El protagonista indiscutible de la historia de la Iglesia es el Espíritu Santo, don del Señor resucitado. Pero ese mismo Espíritu actúa por mediación de los hombres que abren su corazón a la gracia.
Pedro, el apóstol del Señor, será uno de ellos. Aquel cuya vida quedó marcada por tres momentos importantes: La hora de la llamada. De pescador del lago a pescador de hombres. La hora de la pregunta: –«Simón ¿me amas?» Y, si por tres veces negó al Señor, otras tres responderá: –«Señor, tú lo sabes todo, tú sabes que te quiero». Y finalmente la hora de la misión eclesial: –«Tú eres Pedro y sobre esta piedra edificaré mi Iglesia».
Tras la experiencia de la Pascua y la efusión del Espíritu, Pedro asumirá el encargo del Señor: Confirmar en la fe a sus hermanos; presidir en la caridad al primer colegio apostólico; ir configurando en la unidad a aquella iglesia que iba naciendo al latido del Espíritu. Ser pastor, padre y maestro; representante de Cristo Cabeza en su Cuerpo, la Iglesia.
Pedro tenderá los puentes de unión para integrar las nuevas vías de evangelización de Pablo, que abre el Evangelio a los paganos sin ninguna condición; y la primitiva comunidad venida del Judaísmo y que lentamente iban comprendiendo la primacía de Jesucristo sobre la antigua religión judía.
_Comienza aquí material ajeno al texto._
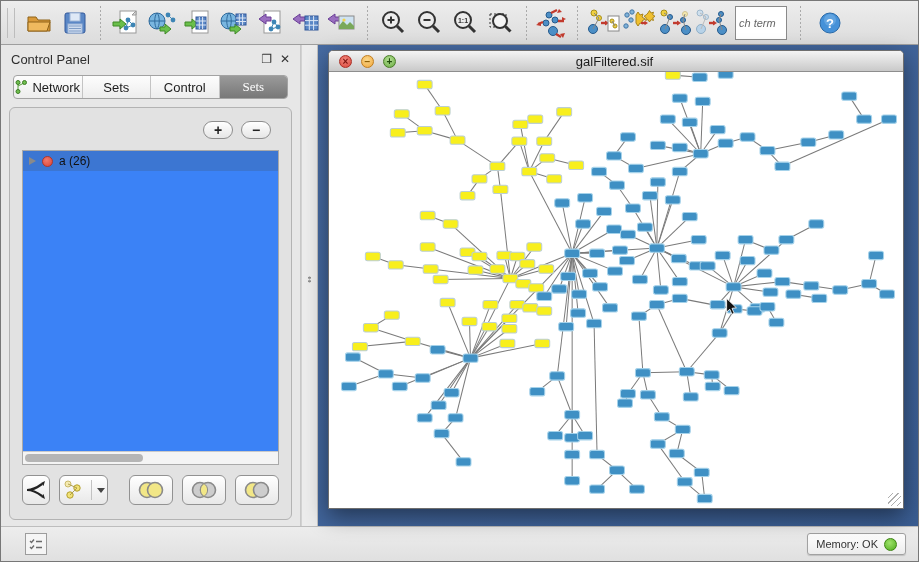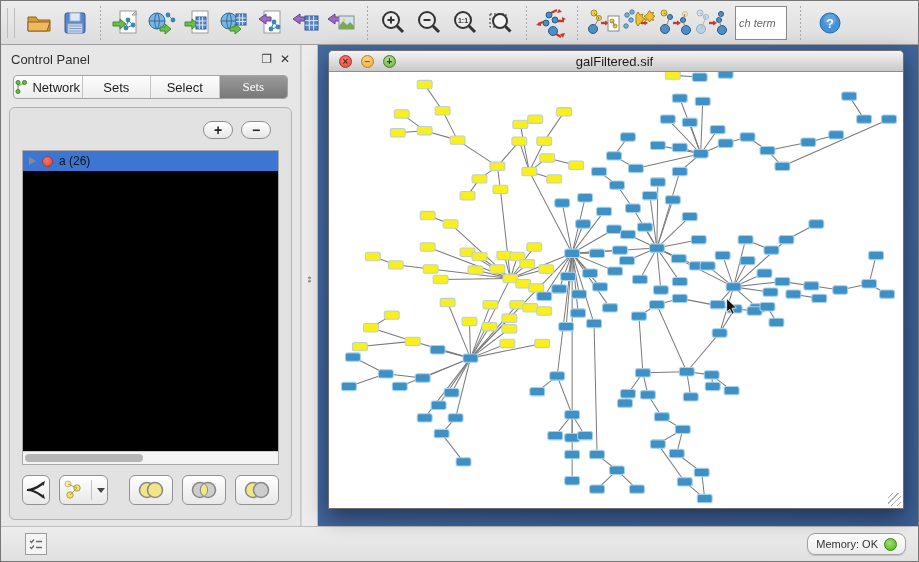--- a/index.html
+++ b/index.html
@@ -29,21 +29,21 @@
   .cpanel-header { height:28px; display:flex; align-items:center; padding:0 10px; }
   .cpanel-title { font-size:13px; color:#2e2e2e; flex:1; }
   .cp-float,.cp-close { color:#333; font-size:12px; margin-left:8px; cursor:default; }
   .tabbar { margin:2px 12px 4px 12px; height:24px; display:flex; border:1px solid #a3a3a3; border-radius:4px; background:linear-gradient(#fdfdfd,#ededed); overflow:hidden; }
   .tab { flex:1; display:flex; align-items:center; justify-content:center; font-size:13px; color:#1c1c1c; border-right:1px solid #c4c4c4; gap:5px; }
   .tab:last-child { border-right:none;font-family:Liberation Serif, serif; }
   .tab.active { background:linear-gradient(#9a9a9a,#787878); color:#fff; }
   .groupbox { flex:1; margin:4px 8px 6px 8px; border:1px solid #b3b3b3; border-radius:6px; background:#e2e2e2; display:flex; flex-direction:column; padding:8px 10px 10px 10px; min-height:0; }
   .pm-row { height:28px; display:flex; justify-content:flex-end; gap:8px; padding-right:10px; align-items:center; }
   .pm-btn { width:30px; height:18px; border:1px solid #8e8e8e; border-radius:9px; background:linear-gradient(#fff,#e6e6e6); font-size:14px; font-weight:bold; color:#222; display:flex; align-items:center; justify-content:center; line-height:1; }
-  .setlist { flex:1; margin:6px 2px 0 2px; background:#000000; border:1px solid #a9a9a9; display:flex; flex-direction:column; min-height:0; position:relative; }
+  .setlist { flex:1; margin:6px 2px 0 2px; background:#3b82f6; border:1px solid #a9a9a9; display:flex; flex-direction:column; min-height:0; position:relative; }
   .rows { flex:1; overflow:hidden; }
   .set-row { height:20px; display:flex; align-items:center; font-size:12px; color:#111; padding-left:6px; gap:6px; }
   .set-row.selected { background:#3c76d2; }
   .disc { width:0; height:0; border-left:7px solid #8a8a8a; border-top:4px solid transparent; border-bottom:4px solid transparent; }
   .reddot { width:11px; height:11px; border-radius:50%; background:radial-gradient(circle at 40% 35%,#f07a6d,#dd4436); border:1px solid #b33528; }
   .hscroll { height:13px; border-top:1px solid #c9c9c9; background:#f4f4f4; position:relative; }
   .hthumb { position:absolute; left:2px; top:2px; height:8px; width:118px; border-radius:5px; background:#b5b5b5; }
   .setbtns { height:44px; display:flex; align-items:center; gap:9px; padding:6px 2px 0 2px; }
   .sbtn { height:30px; border:1px solid #929292; border-radius:6px; background:linear-gradient(#ffffff,#e8e8e8); display:flex; align-items:center; justify-content:center; }
   .sbtn.w36 { width:38px; }
@@ -68,21 +68,21 @@
   .nt.grn { background:radial-gradient(circle at 45% 35%,#b9e39a,#64a83c); border:1px solid #4a7d28; color:#1f4d0a; }
   .net-title { position:absolute; left:0; right:3px; text-align:center; font-size:13px; color:#1b1b1b; }
   .canvas { flex:1; background:#fff; position:relative; }
   .canvas svg { position:absolute; inset:0; }
   .grip { position:absolute; right:2px; bottom:2px; width:13px; height:13px;
     background:repeating-linear-gradient(135deg, transparent 0 3px, #9a9a9a 3px 4px); opacity:.8; }
 
   
   .statusbar { height:35px; flex:0 0 35px; background:linear-gradient(#ededed,#e0e0e0); border-top:1px solid #bdbdbd; display:flex; align-items:center; padding:0 8px; }
   .task-icon { width:22px; height:22px; border:1px solid #9c9c9c; background:#f5f5f5; margin-left:16px; display:flex; align-items:center; justify-content:center; }
-  .mem-pill { margin-left:auto; margin-right:4px; height:22px; border:1px solid #a2a2a2; border-radius:8px; background:linear-gradient(#fff,#ececec); display:flex; align-items:center; gap:6px; padding:0 8px; font-size:11px; color:#333; box-shadow:0 1px 1px rgba(0,0,0,.15); }
+  .mem-pill { margin-left:auto; margin-right:4px; height:22px; border:1px solid #a2a2a2; border-radius:3px; background:linear-gradient(#fff,#ececec); display:flex; align-items:center; gap:6px; padding:0 8px; font-size:11px; color:#333; box-shadow:0 1px 1px rgba(0,0,0,.15); }
   .mem-dot { width:13px; height:13px; border-radius:50%; background:radial-gradient(circle at 42% 35%,#9ee26a,#51ad1e); border:1px solid #3d8512; }
 
   svg.ic { display:block; }
 </style>
 </head>
 <body>
 
 <div class="app">
 
 
@@ -300,21 +300,21 @@
               <circle cx="3" cy="3.5" r="2" fill="#6fbf4e" stroke="#3e7d26"></circle>
               <circle cx="3" cy="12.5" r="2" fill="#6fbf4e" stroke="#3e7d26"></circle>
               <circle cx="9.5" cy="3.5" r="2" fill="#6fbf4e" stroke="#3e7d26"></circle>
             </svg>
           <span>Network</span>
         </div>
         <div class="tab">
             <span>Sets</span>
           </div>
         <div class="tab">
-            <span>Select</span>
+            <span>Control</span>
           </div>
         <div class="tab active">
             <span>Sets</span>
           </div>
       </div>
 
       <div class="groupbox">
         <div class="pm-row">
           <div class="pm-btn">+</div>
           <div class="pm-btn">−</div>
Junto a Pablo, Pedro es columna de la Iglesia que, por caminos a veces paralelos y otras veces divergentes, pero siempre guiados por un mismo Espíritu, extenderán el Evangelio entre judíos y paganos. La Tradición susurra al oído de la fe que Pedro llegará a Roma, donde anunció el Evangelio y, en Roma, dará el último testimonio de Cristo con su propia muerte. De este modo Roma quedará como el centro de una Iglesia cuyo Espíritu no cesará de abrir horizontes al Evangelio y quedará marcada por la figura de servicio y comunión que Pedro imprimió en aquellos primeros cristianos diseminados por el mediterráneo. Sus sucesores serán fieles garantes de la misión encomendada por el Señor: Tú eres Pedro, y sobre esta piedra, sobre tu persona, edificaré en la caridad y en la comunión, a mi Iglesia.